**** Material shown

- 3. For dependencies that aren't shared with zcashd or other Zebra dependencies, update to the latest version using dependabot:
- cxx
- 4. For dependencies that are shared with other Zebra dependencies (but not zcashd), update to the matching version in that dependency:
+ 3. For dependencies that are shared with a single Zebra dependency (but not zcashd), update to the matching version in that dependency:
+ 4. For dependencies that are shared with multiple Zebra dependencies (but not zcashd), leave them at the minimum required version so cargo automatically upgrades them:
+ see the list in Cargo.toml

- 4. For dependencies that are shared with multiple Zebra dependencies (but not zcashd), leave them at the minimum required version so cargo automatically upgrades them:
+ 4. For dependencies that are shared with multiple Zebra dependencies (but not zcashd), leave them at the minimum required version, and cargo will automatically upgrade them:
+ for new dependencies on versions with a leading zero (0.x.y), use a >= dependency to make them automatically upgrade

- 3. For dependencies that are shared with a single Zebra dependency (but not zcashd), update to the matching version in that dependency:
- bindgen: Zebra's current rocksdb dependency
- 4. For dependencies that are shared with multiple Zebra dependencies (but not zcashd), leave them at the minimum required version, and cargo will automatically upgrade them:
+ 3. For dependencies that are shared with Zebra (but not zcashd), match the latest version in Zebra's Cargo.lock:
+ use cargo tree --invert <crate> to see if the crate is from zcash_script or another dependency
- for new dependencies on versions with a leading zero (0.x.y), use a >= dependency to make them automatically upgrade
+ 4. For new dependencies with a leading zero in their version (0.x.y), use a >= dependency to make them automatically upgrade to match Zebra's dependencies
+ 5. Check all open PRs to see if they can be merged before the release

********

Requirement> Reproduce every line of the data without changing a word.

Response below>
- 3. For dependencies that aren't shared with zcashd or other Zebra dependencies, update to the latest version using dependabot:
- cxx
- 4. For dependencies that are shared with other Zebra dependencies (but not zcashd), update to the matching version in that dependency:
+ 3. For dependencies that are shared with a single Zebra dependency (but not zcashd), update to the matching version in that dependency:
+ 4. For dependencies that are shared with multiple Zebra dependencies (but not zcashd), leave them at the minimum required version so cargo automatically upgrades them:
+ see the list in Cargo.toml

- 4. For dependencies that are shared with multiple Zebra dependencies (but not zcashd), leave them at the minimum required version so cargo automatically upgrades them:
+ 4. For dependencies that are shared with multiple Zebra dependencies (but not zcashd), leave them at the minimum required version, and cargo will automatically upgrade them:
+ for new dependencies on versions with a leading zero (0.x.y), use a >= dependency to make them automatically upgrade

- 3. For dependencies that are shared with a single Zebra dependency (but not zcashd), update to the matching version in that dependency:
- bindgen: Zebra's current rocksdb dependency
- 4. For dependencies that are shared with multiple Zebra dependencies (but not zcashd), leave them at the minimum required version, and cargo will automatically upgrade them:
+ 3. For dependencies that are shared with Zebra (but not zcashd), match the latest version in Zebra's Cargo.lock:
+ use cargo tree --invert <crate> to see if the crate is from zcash_script or another dependency
- for new dependencies on versions with a leading zero (0.x.y), use a >= dependency to make them automatically upgrade
+ 4. For new dependencies with a leading zero in their version (0.x.y), use a >= dependency to make them automatically upgrade to match Zebra's dependencies
+ 5. Check all open PRs to see if they can be merged before the release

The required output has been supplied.